Os portugueses deixaram de acreditar totalmente no resultado do esforço que desenvolveram nos últimos três anos. Primeiro com José Sócrates, depois com Pedro Passos Coelho.

Face aos tempos que se viviam na altura da sua eleição para exercer o cargo de Primeiro-ministro, Pedro Passos Coelho foi uma lufada de ar fresco. Uma lufada de credibilidade que as diversas intervenções do Primeiro-Ministro eleito foram cimentando durante o primeiro ano de governação.

Mal ou bem, não interessa para o caso, a imagem do Governo ficou abalada aos olhos dos portugueses com o caso do ministro MIguel Relvas.

Por outro lado, as consequências do chumbo do corte do subsídio dos funcionários públicos pelo tribunal constitucional não foi convenientemente explicado aos portugueses. A grande maioria dos portugueses interpretou das palavras do PM que 2013 seria o ano da retoma. Por consequência, a expectativa generalizada não passava por novos cortes passado um mês.

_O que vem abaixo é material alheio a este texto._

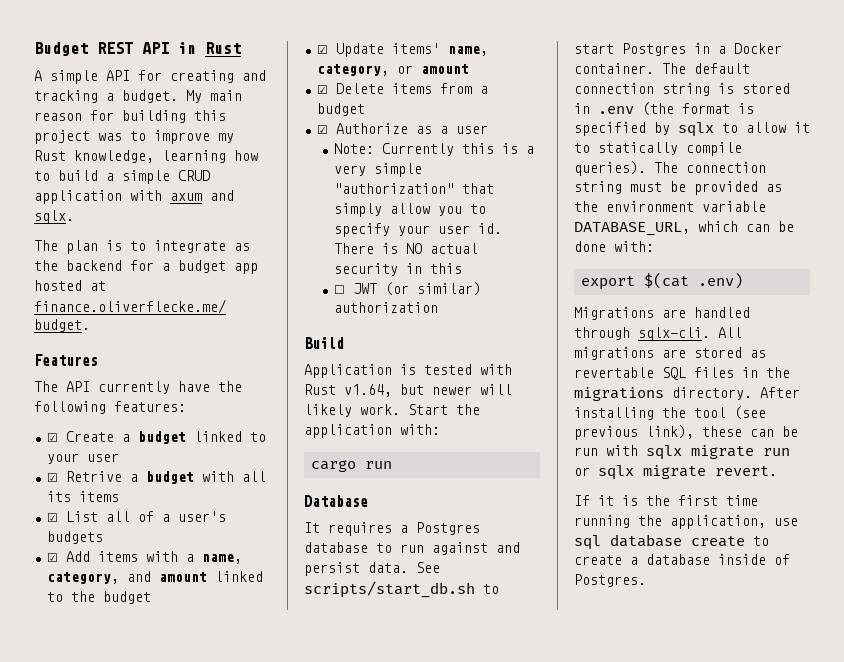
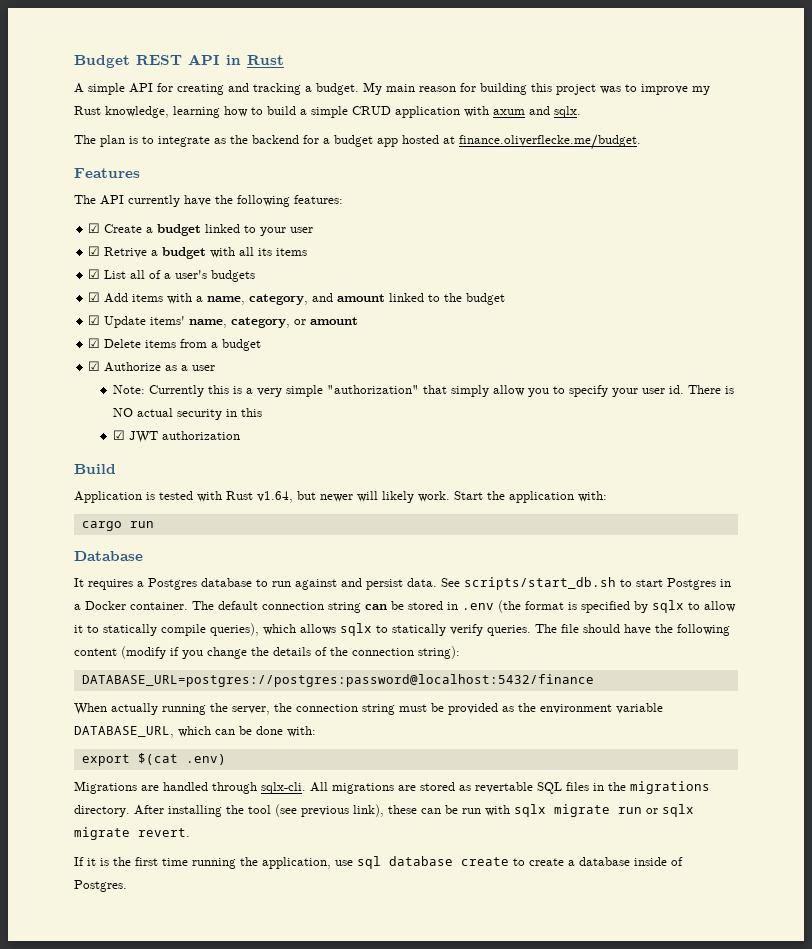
- ☐ JWT (or similar) authorization
+ ☑ JWT authorization
- The default connection string is stored in .env (the format is specified by sqlx to allow it to statically compile queries). The connection string must be provided as the environment variable DATABASE_URL, which can be done with:
+ The default connection string can be stored in .env (the format is specified by sqlx to allow it to statically compile queries), which allows sqlx to statically verify queries. The file should have the following content (modify if you change the details of the connection string):
+ DATABASE_URL=postgres://postgres:password@localhost:5432/finance
+ When actually running the server, the connection string must be provided as the environment variable DATABASE_URL, which can be done with:

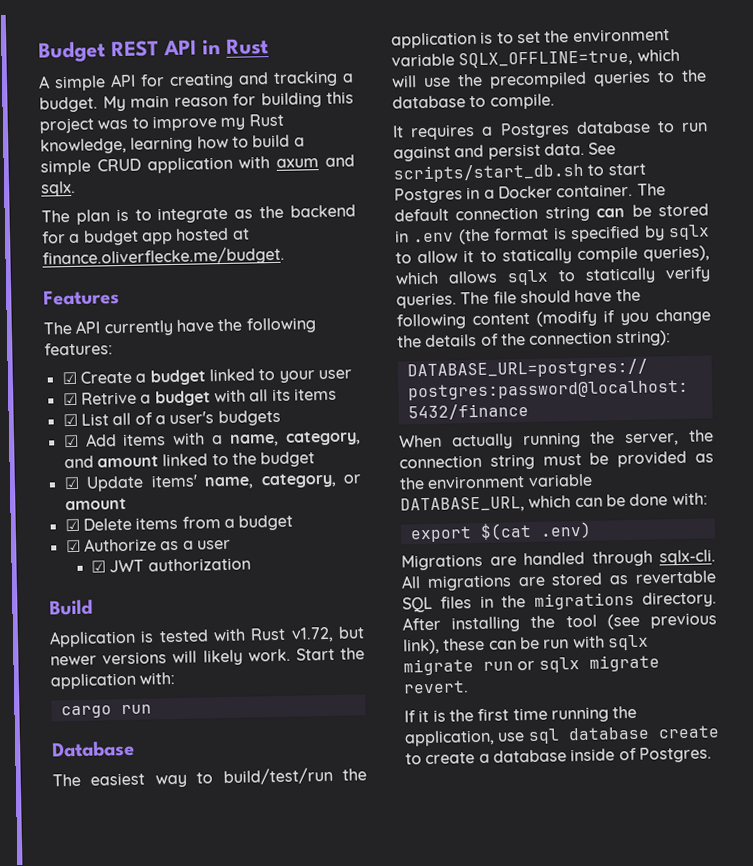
- Note: Currently this is a very simple "authorization" that simply allow you to specify your user id. There is NO actual security in this
- Application is tested with Rust v1.64, but newer will likely work.
+ Application is tested with Rust v1.72, but newer versions will likely work.
+ The easiest way to build/test/run the application is to set the environment variable SQLX_OFFLINE=true, which will use the precompiled queries to the database to compile.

Os portugueses ficaram baralhados e irritados. Mostraram a sua insatisfação na maior manifestação apartidária de todos os tempos. Um dia depois, Paulo Portas veio a público fragilizar o Governo e a coligação PSD/PP, a fim de obter algum lucro político, mas os eleitores já não vão nisso.

Entretanto, o líder do PS, António José Seguro, veio provar que não é alternativa ao Governo. Quando lhe perguntaram o que faria, entre duas ou três medidas soltas, afirmou que implementava bombas de gasolina de baixo preço. Apetece perguntar: Diga lá outra vez??? Está a brincar? Acha que com essas medidas vai-nos colocar na rota do crescimento??

Foi uma barafunda.

Para muitos, e em parte para mim, a origem da desconfiança dos portugueses está na forma de comunicar do Governo.

O Governo deveria ter explicado aos portugueses o péssimo estado das contas públicas. Fruto da má governação dos últimos 20 anos, pelo menos.

Depois, deveria ter explicado o que estava a fazer e os seus efeitos.

Não o fez. Pelo menos, não fez de maneira a que os portugueses compreendessem.

Assim, o Governo deveria explicar as medidas tomadas e os efeitos que tiveram, ou vão ter, sobre as contas públicas. Por exemplo, deveriam explicar quanto vai diminuir o custo com as fundações e com quais, com os institutos públicos e demais extinções de organismos públicos, com as parcerias público privadas, assim como a repercussão anual nos próximos cinco a dez anos. Isto é, existe alterações que se podem verificar em 2013, mas poderão existir outras medidas que apenas se possam sentir nos anos seguintes.

Ao mesmo tempo, as privatizações poderiam ser explicadas de outra forma. Ou seja, é tão importante saber quanto se recebe pela privatização, como saber o que se poupa com essa privatização.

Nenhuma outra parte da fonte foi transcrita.